Editorial: Best & the Brightest?

With the release of data by the U.S. Census Bureau, it is now official. As we reported in last week’s edition, the City of Falls Church is officially Number One in the entire U.S. of A. in the categories of median household income, and percentage of the adult population with college and post-graduate degrees.

These statistics don’t lie, although some could argue that degrees in political science and sociology aren’t of the same gravitas as physics or biology. But still, given that it’s lawful that political majors are more prominent here, given our proximity to the nation’s capital where almost everyone works, the puzzle is all the more pronounced.

It’s this: How can the smartest, most politically savvy, best-off people in the nation turn out barely a quarter of its registered adult population to vote in local elections?

We are at a loss, and nobody seems to have the answer. We used to argue that it was because the busy people who live here are, by not voting, providing a tacit vote of confidence for the existing town leadership. But with the difficulties that have plagued the City Council and City Hall in the wake of the recession, this cannot hold.

Then there is the issue of affordable housing and a serious commitment to diversifying the community, economically and socially.

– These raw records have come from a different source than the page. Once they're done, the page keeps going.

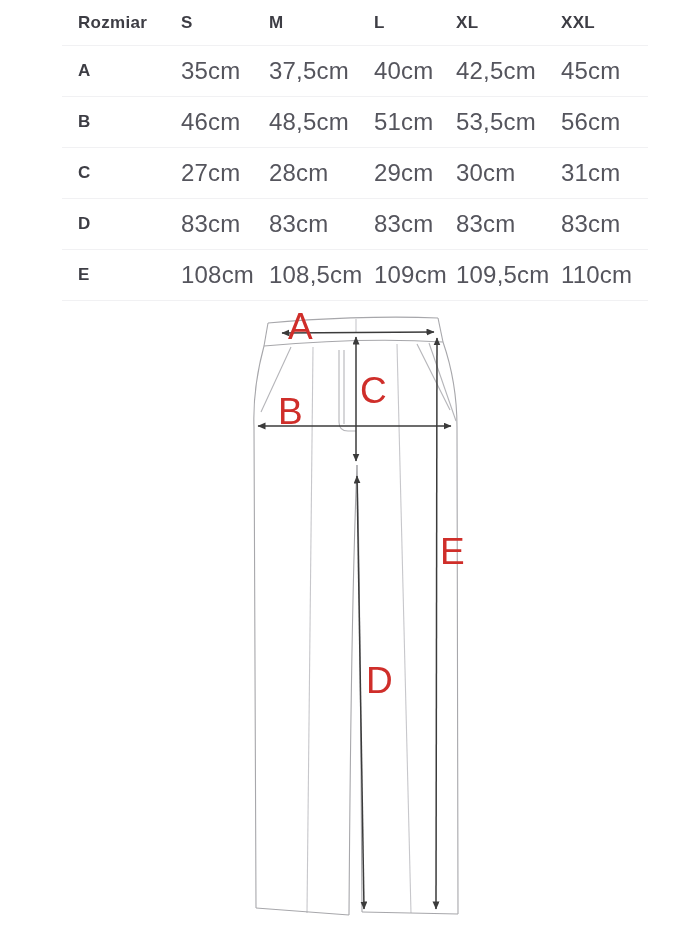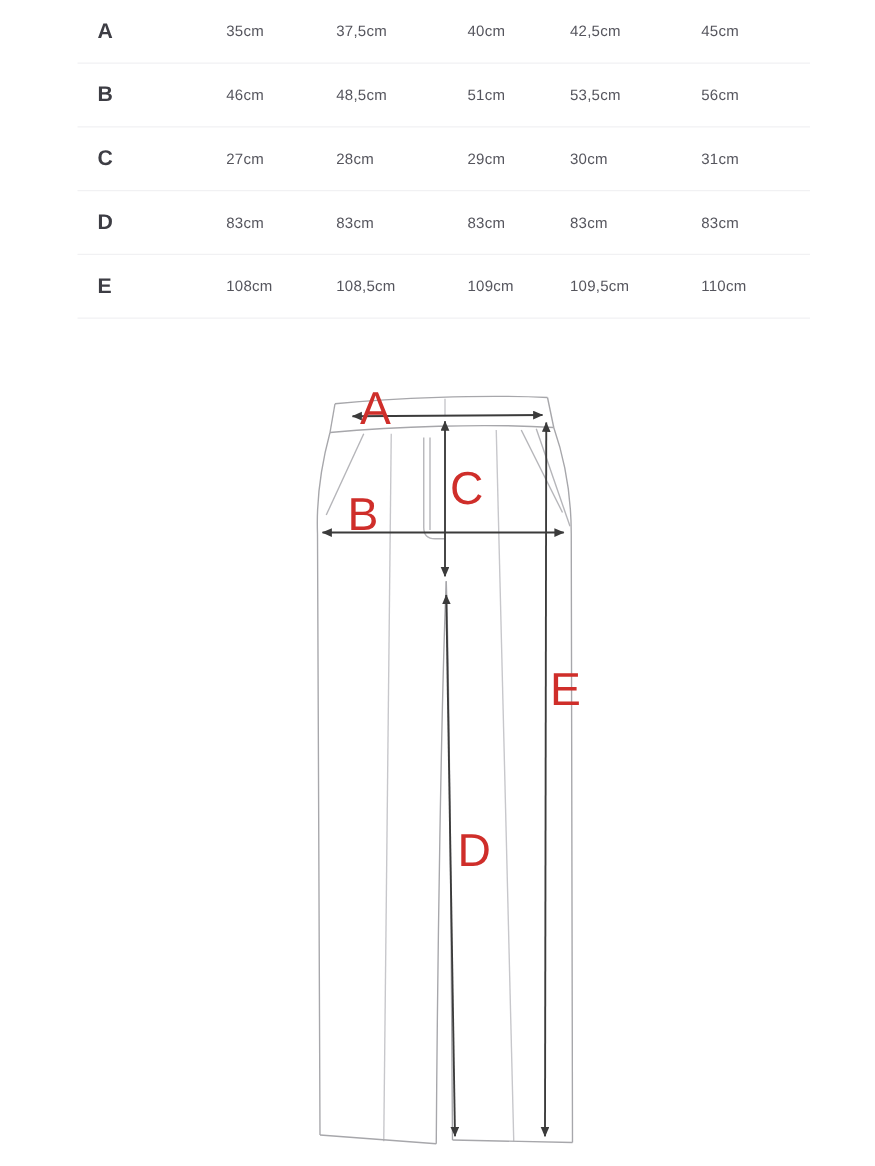--- a/index.html
+++ b/index.html
@@ -21,41 +21,49 @@
   .trow.thead{height:45px;}
   .cell{white-space:nowrap;}
   .cell.head{
     font-weight:bold;
     color:#3d3d44;
     font-size:17px;
     letter-spacing:.3px;
   }
   .cell.val{
     color:#55555d;
-    font-size:12px;
+    font-size:24px;
     letter-spacing:.2px;
   }
   
   .diagram{
     position:absolute;left:0;top:300px;width:700px;height:633px;
   }
   .outline{stroke:#a7a7ab;fill:none;stroke-width:1.1;}
   .outline.light{stroke:#c7c7cb;}
   .outline.mid{stroke:#b5b5b9;}
   .measure{stroke:#3b3b3b;fill:none;stroke-width:1.5;}
   .dim-label{
     fill:#cf2e2a;
     font-family:"Liberation Sans", sans-serif;
     font-size:37px;
   }
 </style>
 </head>
 <body>
 
 <div class="size-table">
+  <div class="trow thead">
+    <div class="cell head">Rozmiar</div>
+    <div class="cell head">S</div>
+    <div class="cell head">M</div>
+    <div class="cell head">L</div>
+    <div class="cell head">XL</div>
+    <div class="cell head">XXL</div>
+  </div>
 
   <div class="trow">
     <div class="cell head">A</div>
     <div class="cell val">35cm</div>
     <div class="cell val">37,5cm</div>
     <div class="cell val">40cm</div>
     <div class="cell val">42,5cm</div>
     <div class="cell val">45cm</div>
   </div>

Clearly, being “well off” financially does not correlate with generosity. This City’s leadership has permitted embarrassing repudiations of these principles, in practice, and no one seems to mind.
Of course, the school system in Falls Church is second to none, but not without a ferocious struggle by administrators, teachers and staff to maintain it in the face of recent years’ funding scale backs, and if that process continues, something is going to give fairly soon.

Even as the schools’ quality is above reproach, however, the issue of the well-being of the students in it, operating as they do under enormous pressure to perform at a high level in academics, athletics and everything else. The documentary film, “Race to Nowhere,” presented by the George Mason High School PTSA last week at the school auditorium was a wake up call, at least for some, that wall-to-wall structured itineraries for teenagers day in, day out, can lead to unhappy results.
True, the median income number for Falls Church derives from a very high percentage of two-income households, from two college degree holders, and that creates pressures on time for involvement in local community issues.

If that’s the case, then it may be that a lot of people in Falls Church should be reassessing their priorities in life.

From the outside, it looks like a town filled with self-indulgent people who care for nothing but their home values, on the one hand, and their kids’ SAT and other test scores, on the other. And this, ladies and gentlemen, this is the crème de la crème of America.